**TRY IT**
Nothing but the lines from the one containing "This is the" through the last line of the records below should be copied, exactly and without pictures.

Records contained in a dataset
+ + +

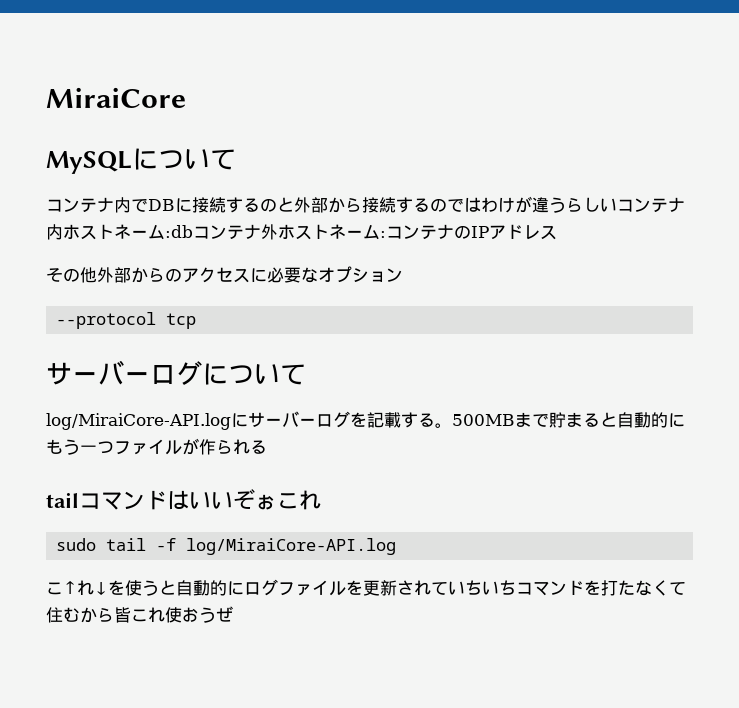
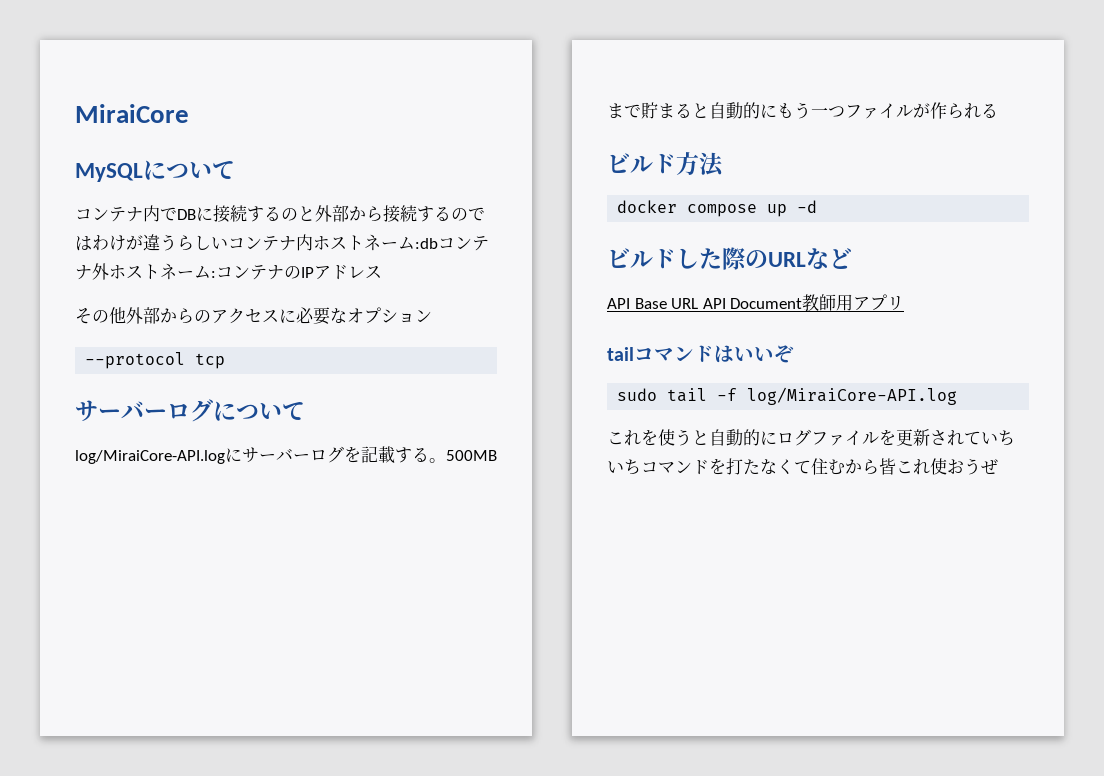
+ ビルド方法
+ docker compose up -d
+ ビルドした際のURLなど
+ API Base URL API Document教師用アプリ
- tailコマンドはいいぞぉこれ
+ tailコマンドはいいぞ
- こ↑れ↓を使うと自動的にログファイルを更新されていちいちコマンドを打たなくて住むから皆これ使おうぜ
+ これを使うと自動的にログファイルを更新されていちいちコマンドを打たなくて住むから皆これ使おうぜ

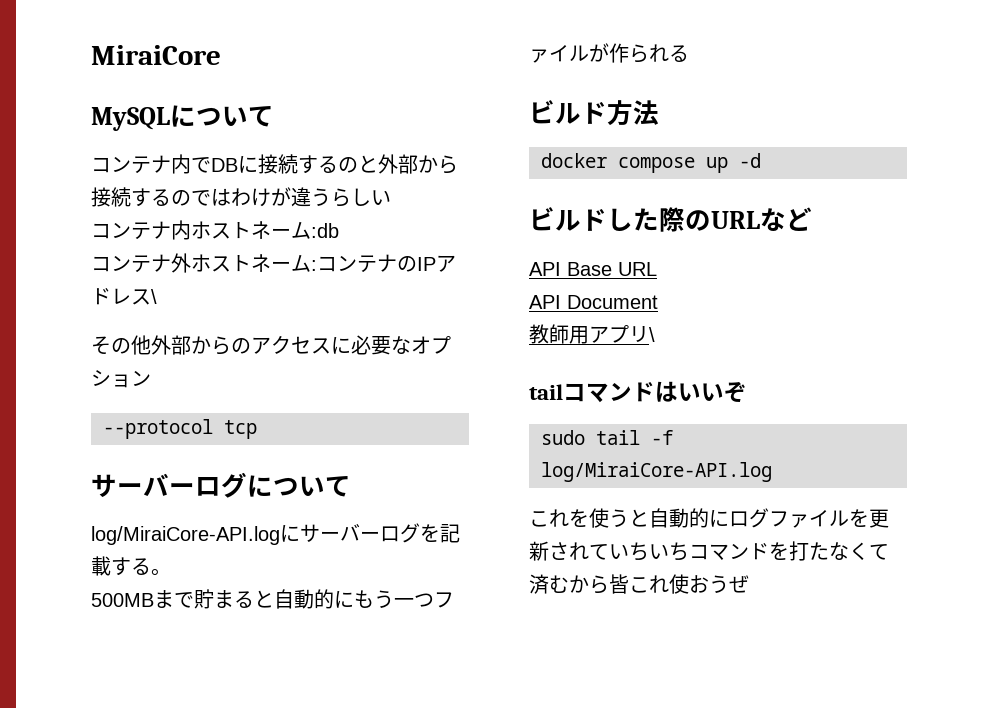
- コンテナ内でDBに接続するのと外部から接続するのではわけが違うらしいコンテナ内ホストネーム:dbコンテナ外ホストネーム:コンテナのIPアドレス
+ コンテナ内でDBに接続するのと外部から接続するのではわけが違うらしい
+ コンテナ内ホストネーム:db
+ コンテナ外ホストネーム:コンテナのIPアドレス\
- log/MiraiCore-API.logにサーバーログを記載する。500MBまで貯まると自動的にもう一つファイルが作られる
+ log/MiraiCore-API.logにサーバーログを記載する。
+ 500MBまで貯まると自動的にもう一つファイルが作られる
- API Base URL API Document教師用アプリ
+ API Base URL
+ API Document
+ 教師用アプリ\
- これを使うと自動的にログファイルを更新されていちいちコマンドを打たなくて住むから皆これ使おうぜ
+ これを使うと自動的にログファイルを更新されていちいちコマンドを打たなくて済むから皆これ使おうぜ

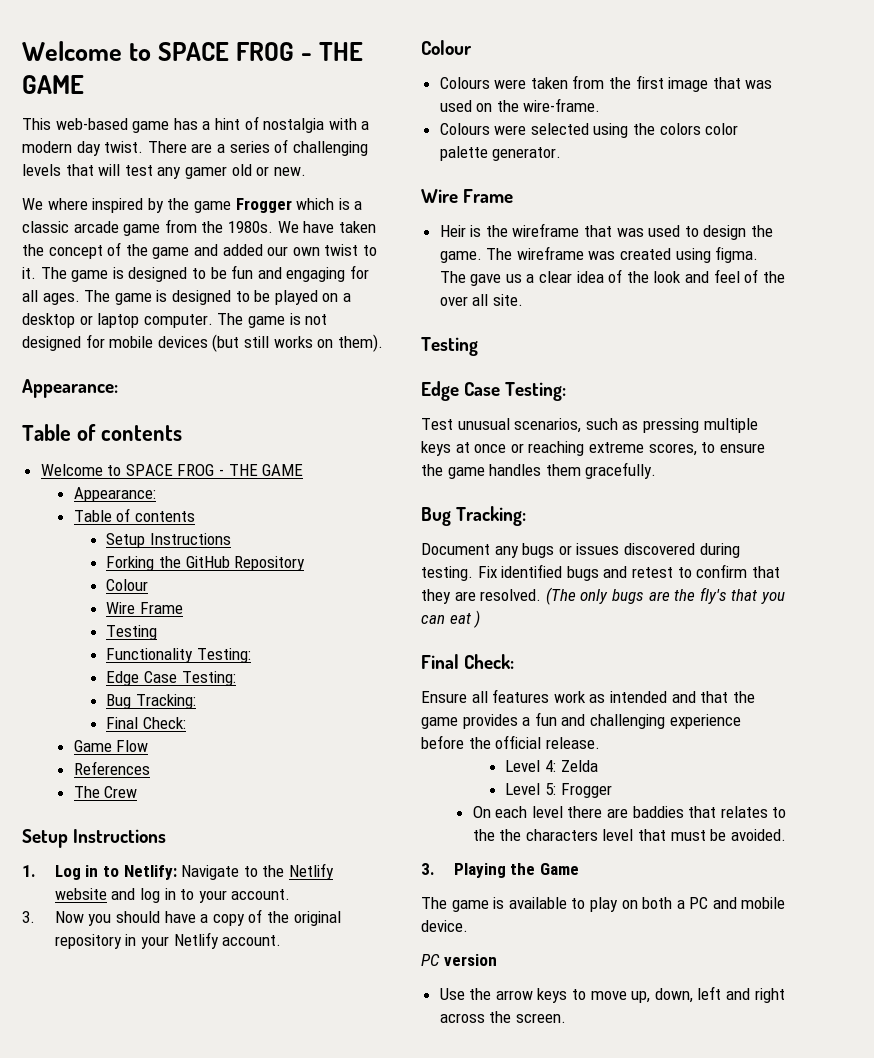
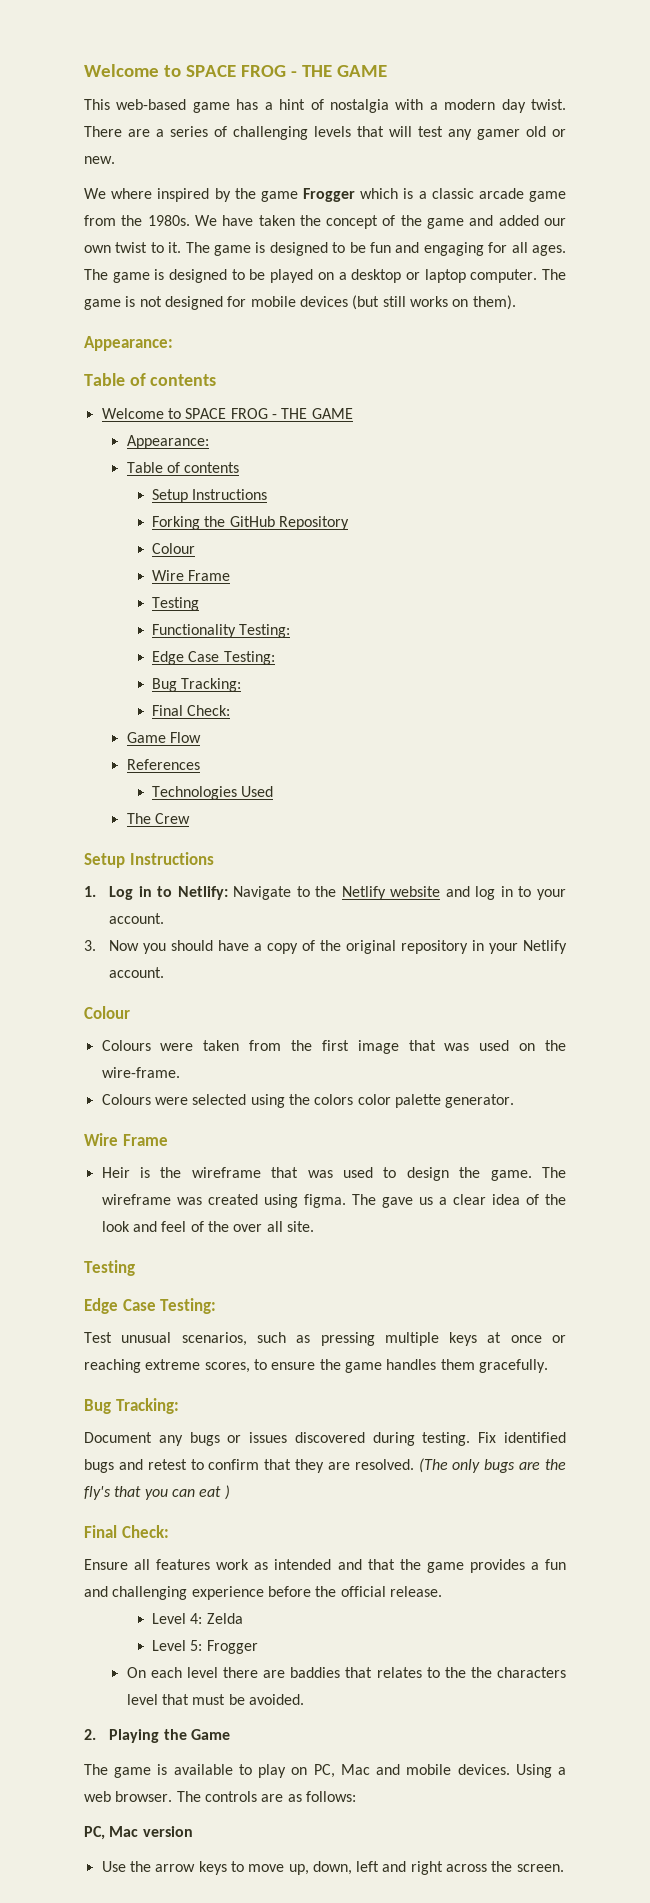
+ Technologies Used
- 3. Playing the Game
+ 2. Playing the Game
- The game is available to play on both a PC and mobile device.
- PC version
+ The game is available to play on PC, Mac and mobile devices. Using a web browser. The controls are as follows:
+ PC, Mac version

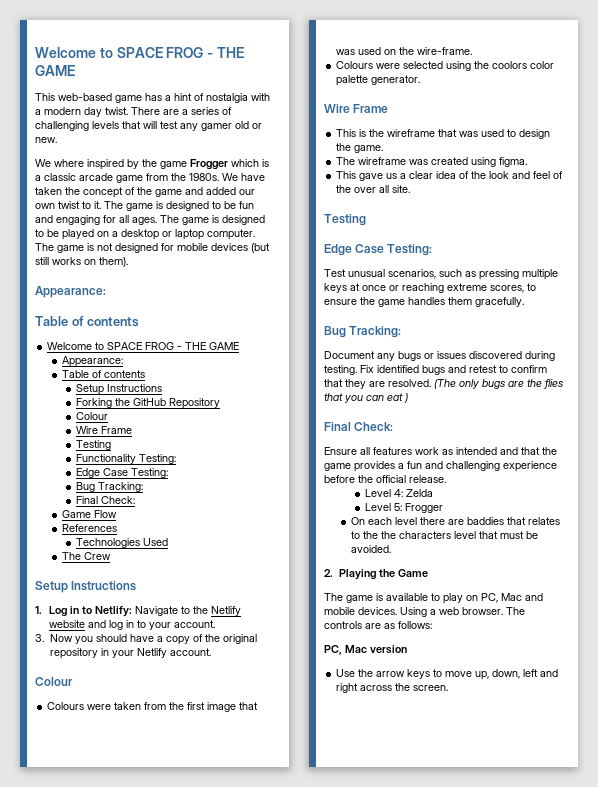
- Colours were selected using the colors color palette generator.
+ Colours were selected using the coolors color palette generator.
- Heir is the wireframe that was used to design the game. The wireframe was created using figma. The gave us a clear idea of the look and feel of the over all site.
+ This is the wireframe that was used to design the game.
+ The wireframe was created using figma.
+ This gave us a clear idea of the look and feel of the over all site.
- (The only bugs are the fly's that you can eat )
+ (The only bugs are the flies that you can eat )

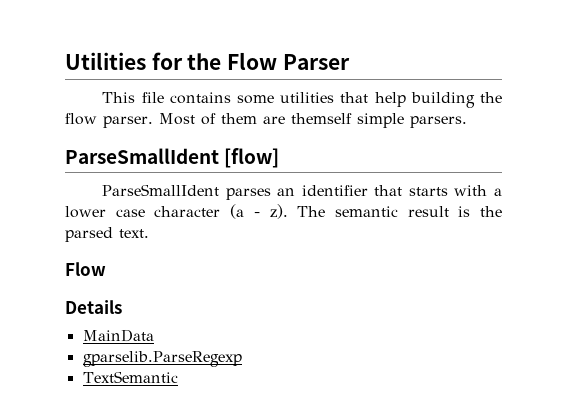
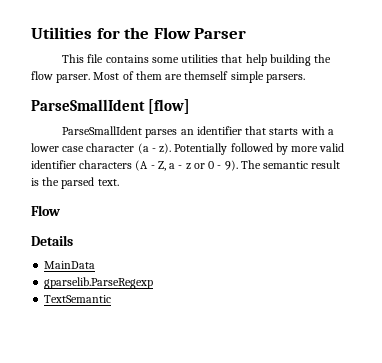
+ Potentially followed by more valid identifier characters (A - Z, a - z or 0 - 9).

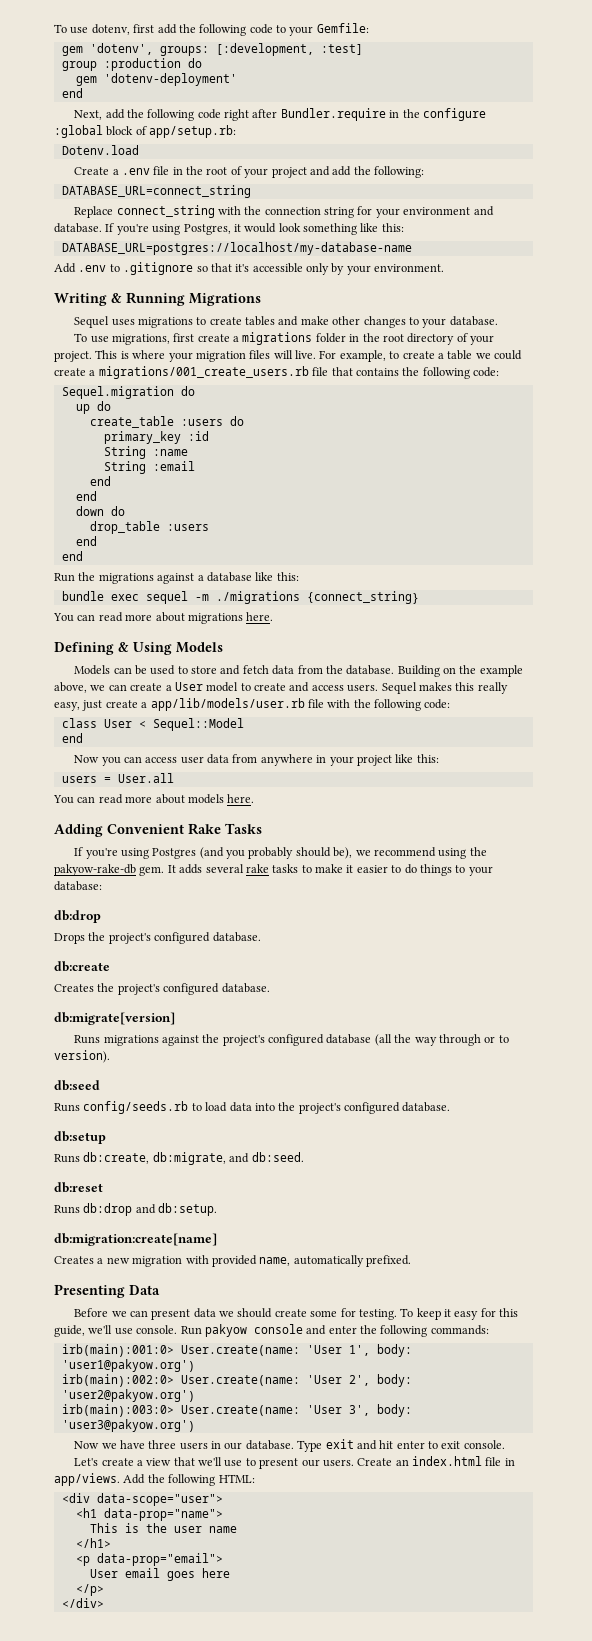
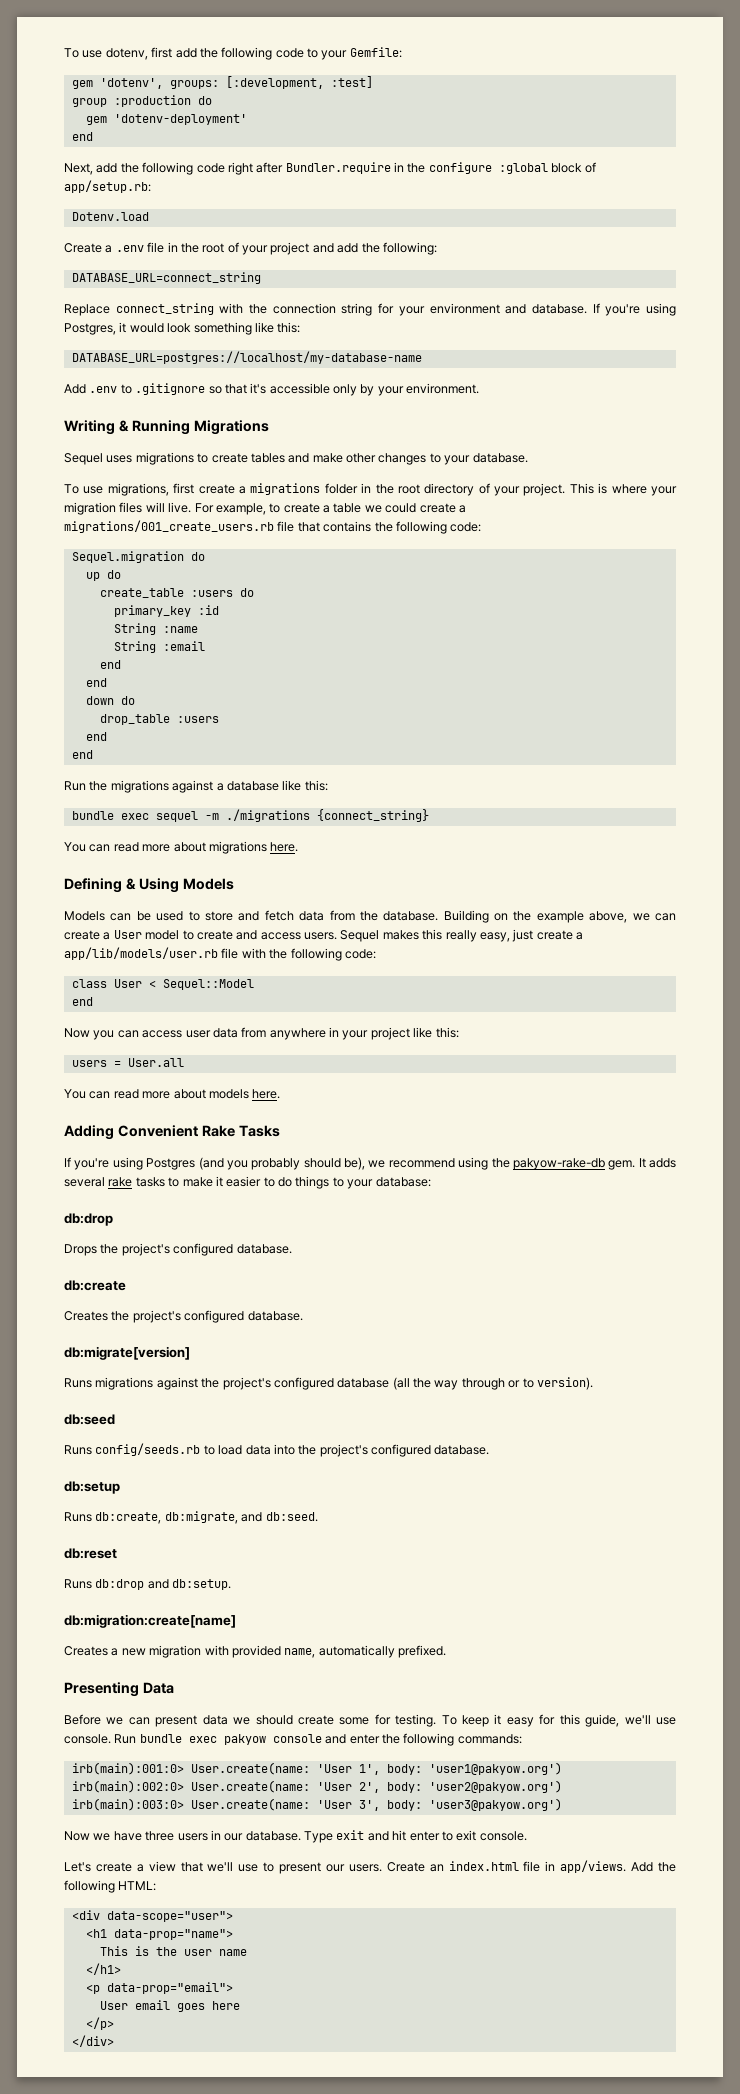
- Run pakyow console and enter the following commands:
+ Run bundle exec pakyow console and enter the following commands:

+ + +

**ANSWER SECTION**
+ This is the wireframe that was used to design the game.
+ The wireframe was created using figma.
+ This gave us a clear idea of the look and feel of the over all site.
- (The only bugs are the fly's that you can eat )
+ (The only bugs are the flies that you can eat )

+ Potentially followed by more valid identifier characters (A - Z, a - z or 0 - 9).

- Run pakyow console and enter the following commands:
+ Run bundle exec pakyow console and enter the following commands:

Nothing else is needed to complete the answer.